05 outubro 2006

Uma semana

Desculpe, não é para pedir tabaco, eu tenho cigarros, mas queria saber se as senhoras me podem dar aquele selo do maço, eu junto-os e entrego-os no quartel dos bombeiros, diz que é para arranjar uma cadeira de rodas, eu não sei se é verdade ou não. Cheguei há uma semana, andei quase quarenta anos a descontar para aqui, é muito difícil entrar neste lar, estas casinhas baixas, estes jardins, é uma categoria, quase parece o Algarve.

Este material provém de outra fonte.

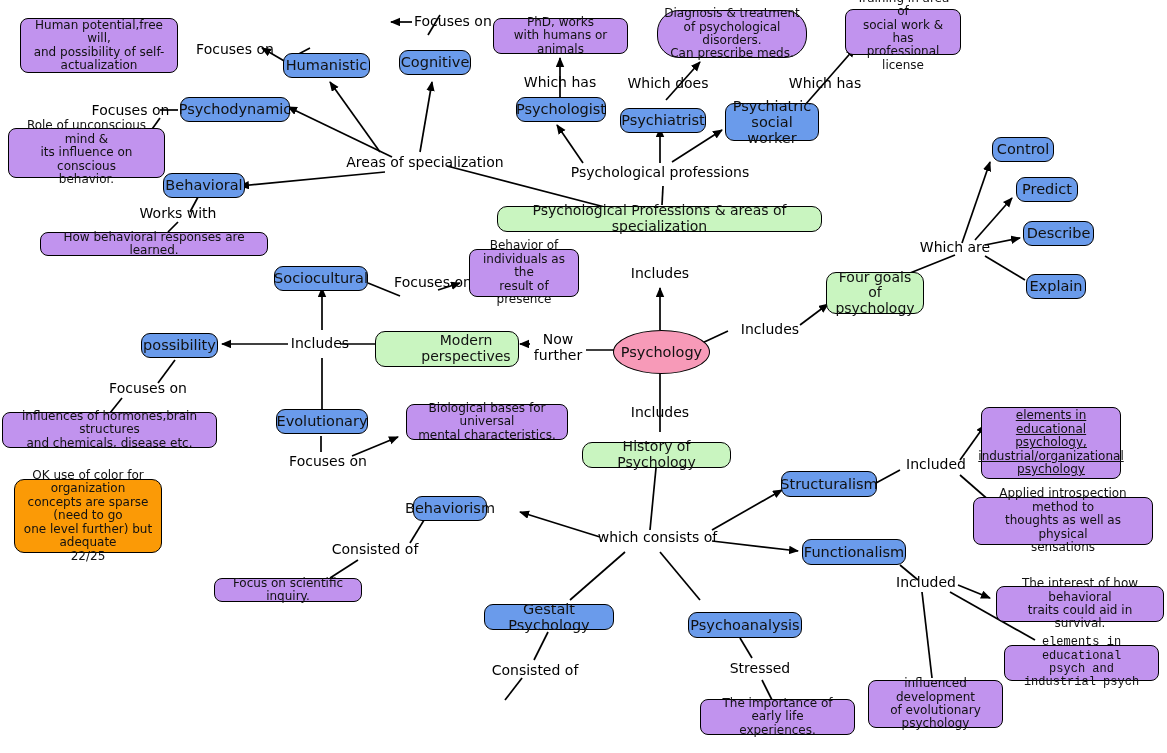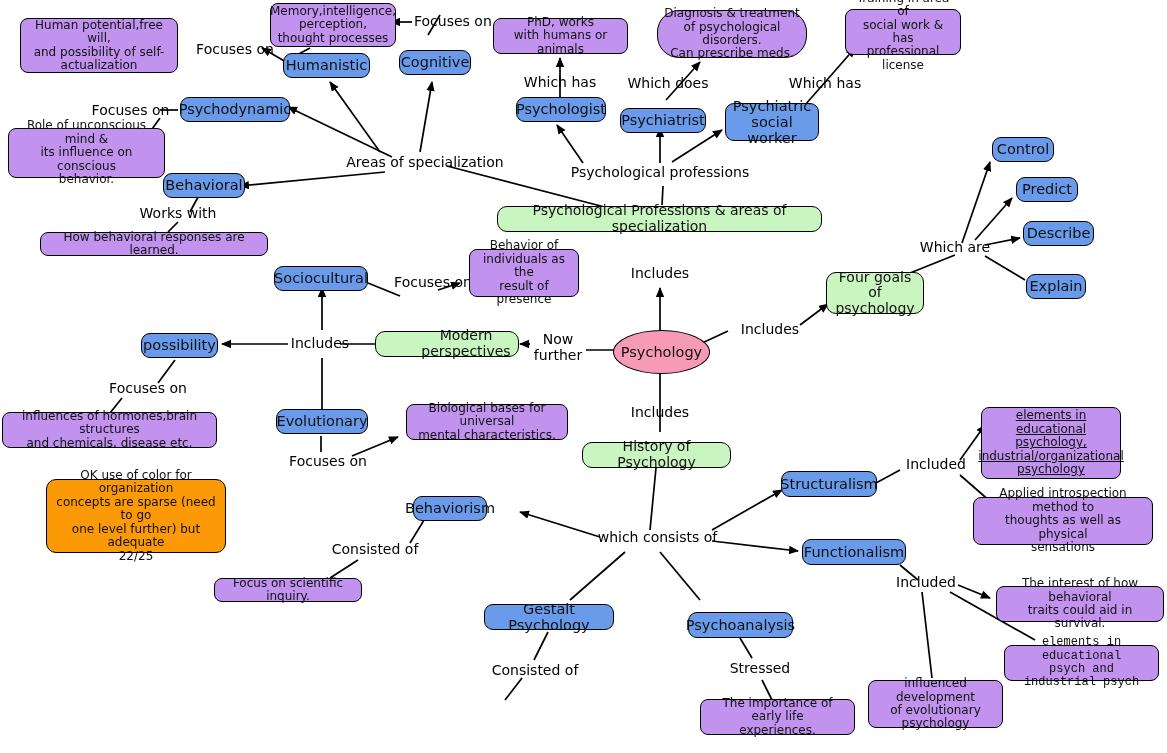"Memory,intelligence," div.node { html: <div>Memory,intelligence, perception, thought processes</div> -> none }
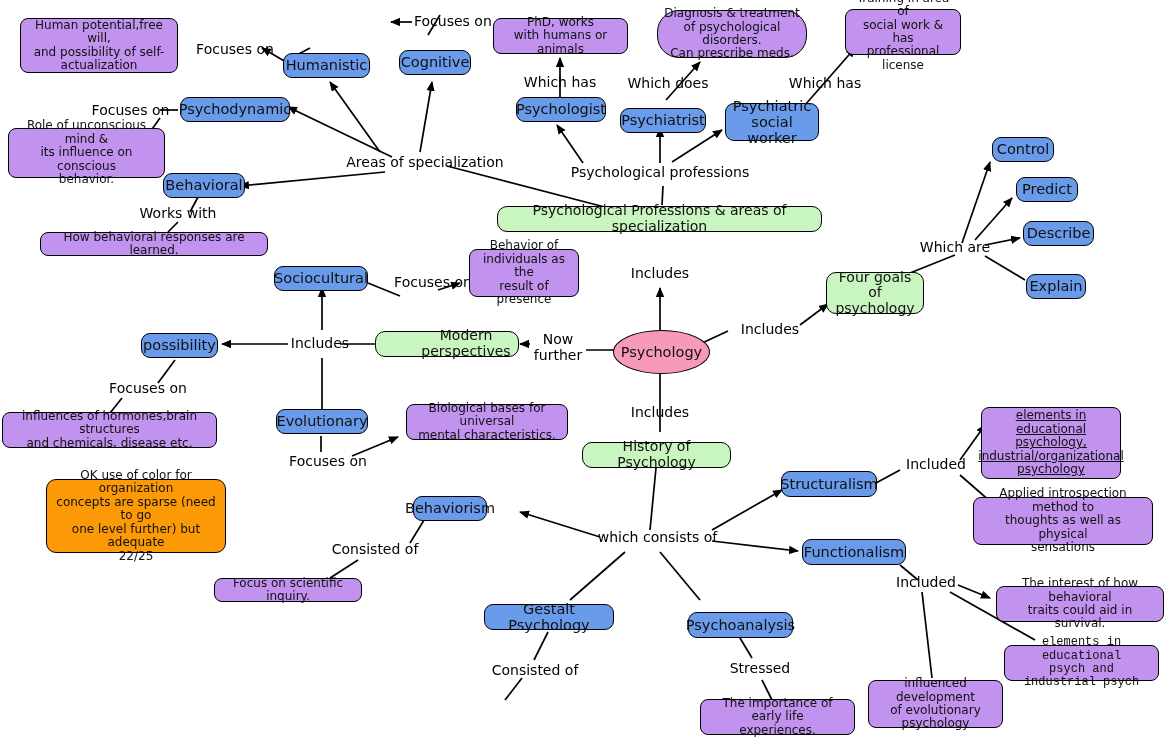"Modern perspectives" div.node { height: 26px -> 36px }
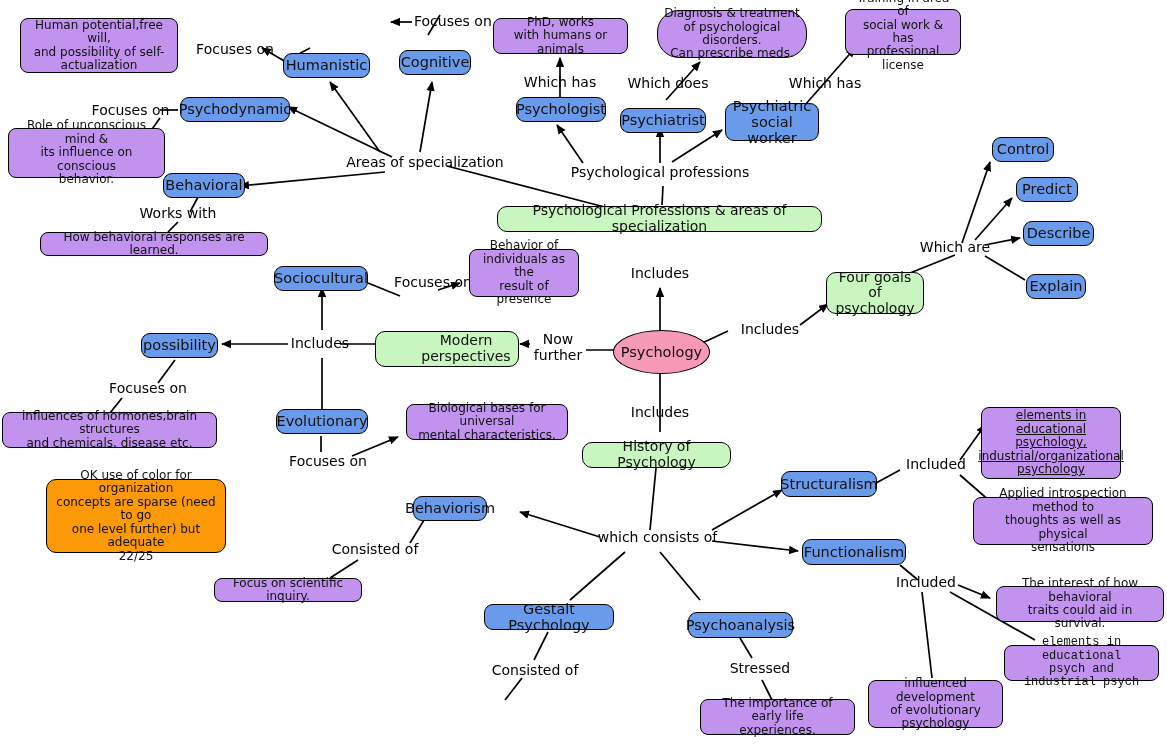"OK use of color for" div.node { margin-left: 32px -> none; width: 180px -> 148px }
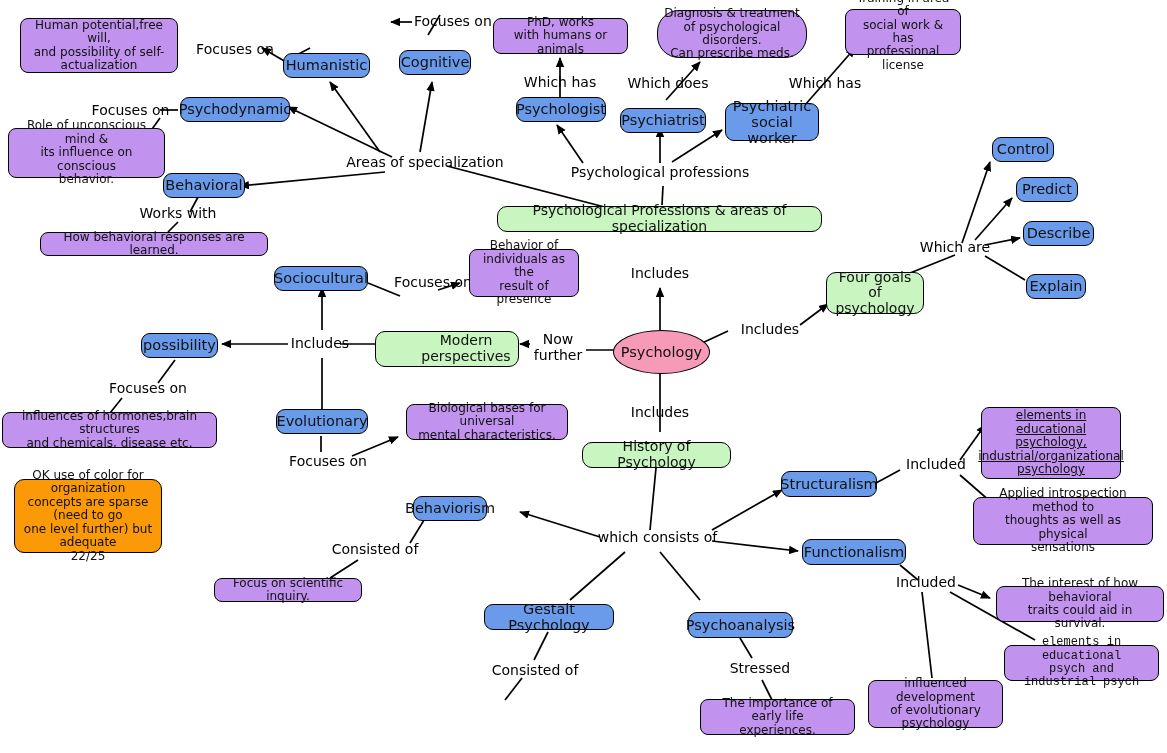"Psychoanalysis" div.node { width: 105px -> 114px }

Andei quase quarenta anos a descontar para aqui, mas quando me ligaram a dizer que tinha vaga chorei como uma criança, dei os meus periquitos à vizinha, o que eu adorava os periquitos e as duas gaiolas novinhas em folha, a casa ficou com tudo no lugar, a minha filha comprou-me um enxoval, roupão de seda, roupão turco, pijamas, gastou um dinheirão com aquele enxoval, que até para vir para aqui uma pessoa tem de vir bem vestido. A minha casa ficou com tudo no sítio, a minha filha diz que não quer nem um copo da minha casa, mas daqui as uns tempos vão lá aquelas camionetes dos drogados ou lá o que é, e levam tudo sem lhes pagarmos nada, é assim a vida. Eu cheguei há uma semana e já aumentei dois furos do cinto das calças, a comida aqui é uma maravilha, de manhã duas almoçadeiras e dois papos-secos, a sopa é uma categoria, a minha filha quando cá veio no domingo disse logo o pai está mais gordinho, está muito bom. Eu gosto de estar aqui, já fiz amigos, digo bom dia a toda a gente, alguns não me respondem mas acho que é porque são surdos, no fim-de-semana se a minha filha me vier buscar é só para almoçar porque ela já me disse pai não pode ser mais gastei um dinheirão com o enxoval, e é verdade, até um roupão de seda novo ela me comprou. Eu gosto de estar aqui, subi dois furos no cinto das calças, a comida é como num hotel, o quarto só tem mais três pessoas, fiz muitos amigos, a minha filha já não precisa de se preocupar comigo, mas às vezes ponho-me a pensar na minha vizinha, sempre a correr da repartição para o jantar dos miúdos em casa, que isto a vida é mesmo assim, coitada se calhar não se lembra de alimentar os meus periquitos, e dá-me um aperto no peito que as senhoras não imaginam.

5 comentários:

Anónimo disse...

a mim também me dá aqui uma pedrinha encastrada aqui no ventriculo esquerdo, como dizia uma multipla, quando penso nos velhotes e em nós a caminharmos para lá, porque para novas não vamos, e em que não tenho quase nada desocntada para reforma e na ameaça constante do sitema de pensões, e nos meus gatinhos que ficaram com um amigo..

Anónimo disse...

e mais não digo

dorean paxorales disse...

O estilo soa-me familiar...

Anónimo disse...

é por isso mesmo que é estilo

Menina Rabisco disse...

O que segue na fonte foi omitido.